An Immodest Proposal
Your mom uses passwords
Stupid is as Stupid Does
Even to this very day, some banks, schools, hospitals, government agencies, and similarly backward outfits demand that you use “your mother’s maiden name” as the answer to a “security question” to verify your identity. The implication is that this sort of top-secret information is something which only the One True Owner of the account could possibly know. (It is debatable which is stupider: using your mom’s maiden name for verification, or using your Social Security Number.)
My Brilliant Idea
To discourage this ridiculous behaviour, I would like to put forth an Immodest Proposal. I believe you will agree that my Solution, while conceivably (pun intended) offensive to some, is also efficacious, simple, and elegant. More important: it is humorous.
Under my plan, all entities would be required to refer to your mother’s maiden name as “your mother’s Original Surname before she first had Sexual Intercourse with a male, up to and including the man who is purported to be your father.” This specific phrasing seems to cover, as it were, all the bases—pun also intended.
“My Mom is a Virgin” and Other Complaints
To be certain, my Proposal—perhaps unfortunately—has not, in its draft form, attempted to make any allowance for a subset of those people who were produced by artificial insemination; after all, in some such cases, a person’s de facto mother may be an egg donor, whose name—virginal or otherwise—is typically unknown.
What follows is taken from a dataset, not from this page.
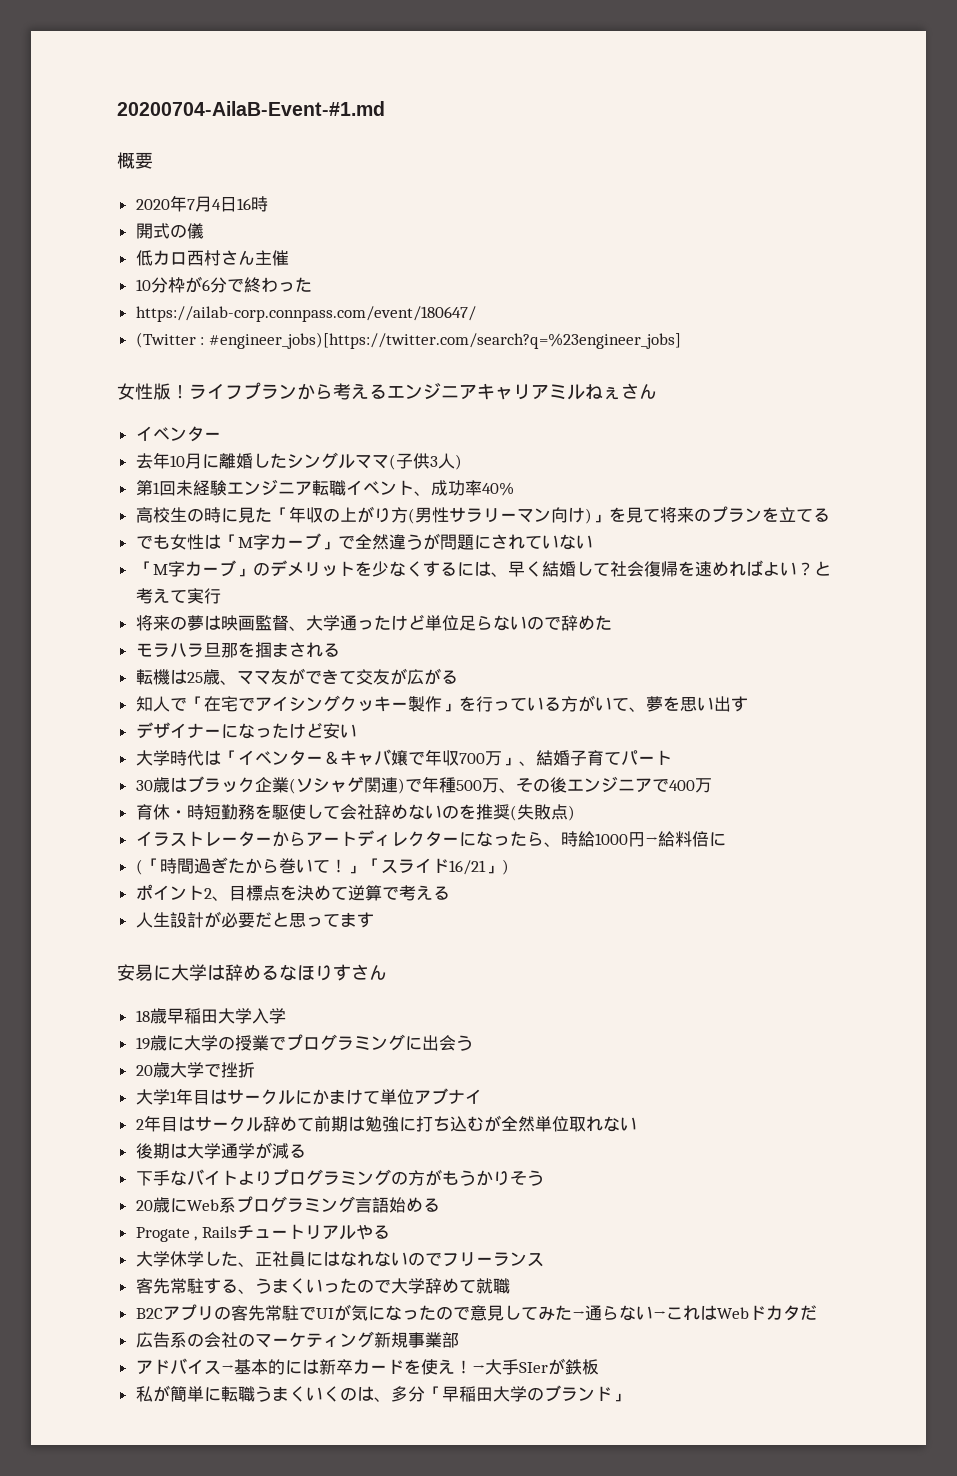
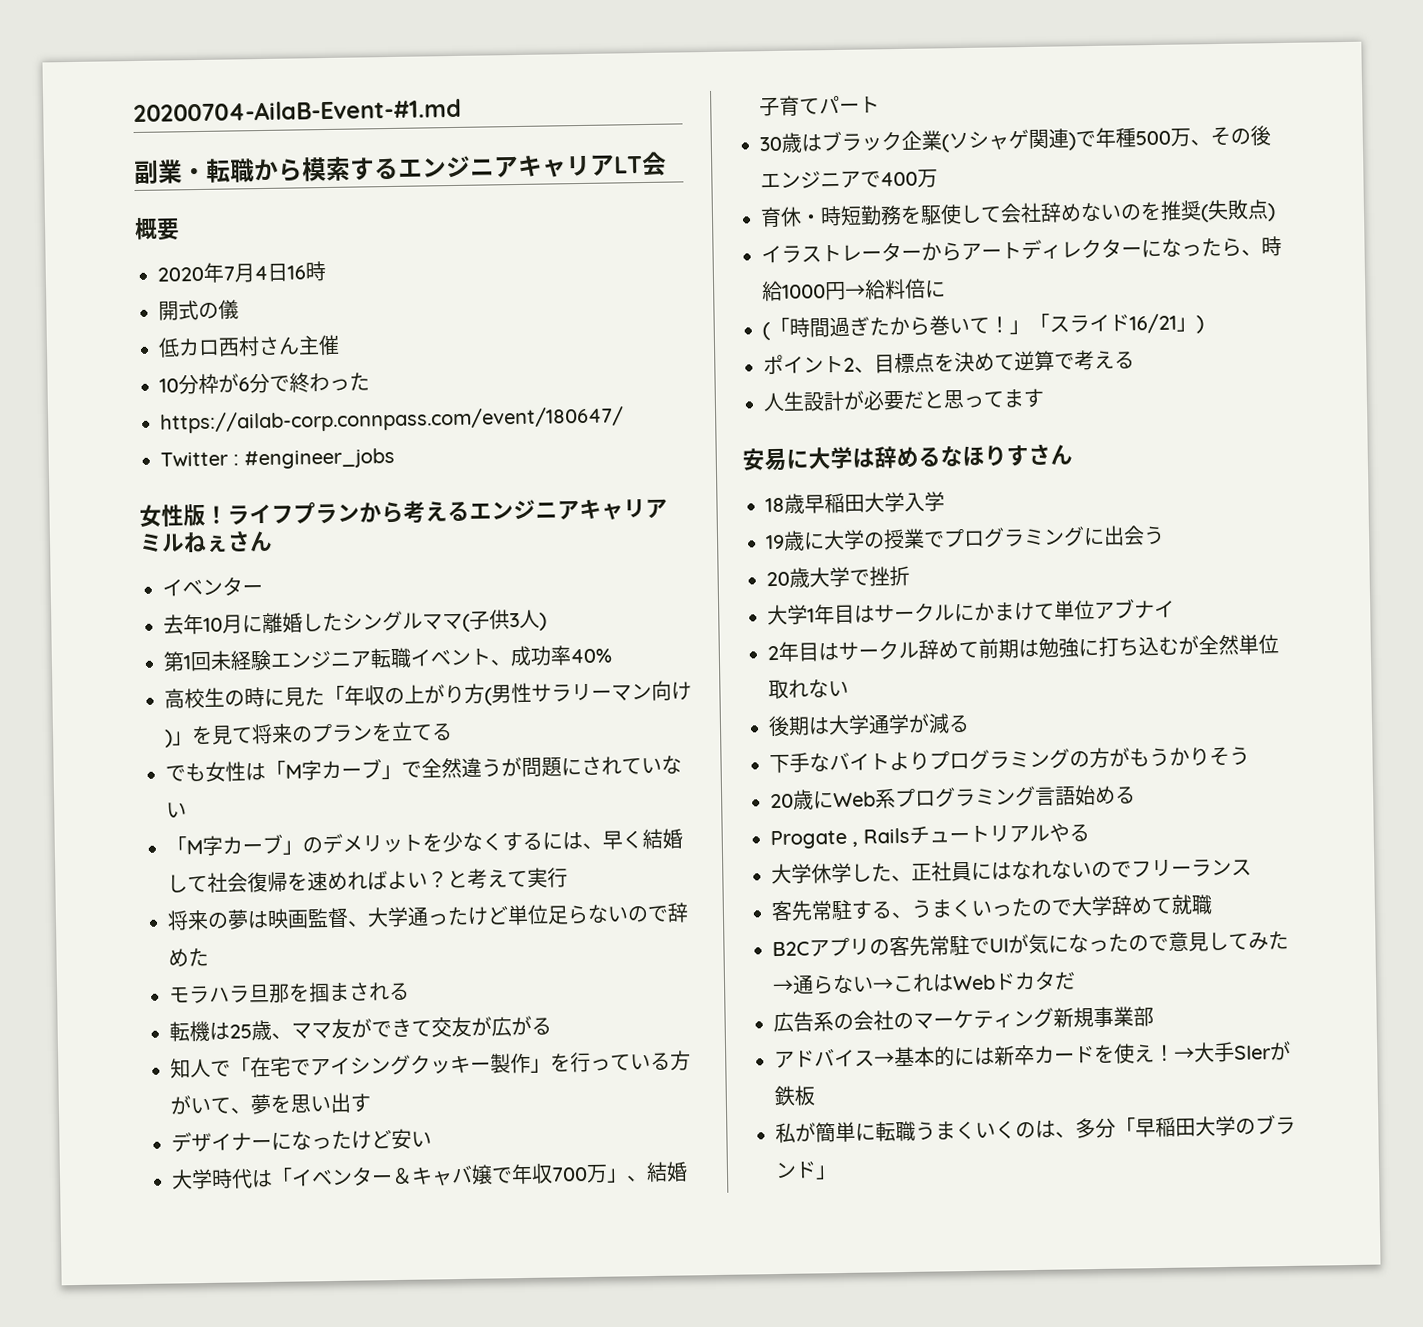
(385, 108) none -> [134,151,667,185] // 副業・転職から模索するエンジニアキャリアLT会
[135,332,681,349] (Twitter : #engineer_jobs)[https://twitter.com/search?q=%23engineer_jobs] -> [160,447,395,470] Twitter : #engineer_jobs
Would the name of the de juro mother be used, instead? This is likely another matter entirely, to be decided by the saints and poets, maybe.1 What’s more, my proposal does not address an even more important question: If we were ever to invent a time machine, what would Jesus put down for His mother’s maiden name, since she had only a first name?
You may also be wondering: “What if my mother’s Original Surname—before she first had a go at the old chesterfield rugby—is the same as her current name?” Or, “What if she is an Independent Woman, Who Don’t Need No Man?” To these and similar questions, I would reply: “That is the beginning of a kōan, my Child, over which you must not trouble yourself until you are older.”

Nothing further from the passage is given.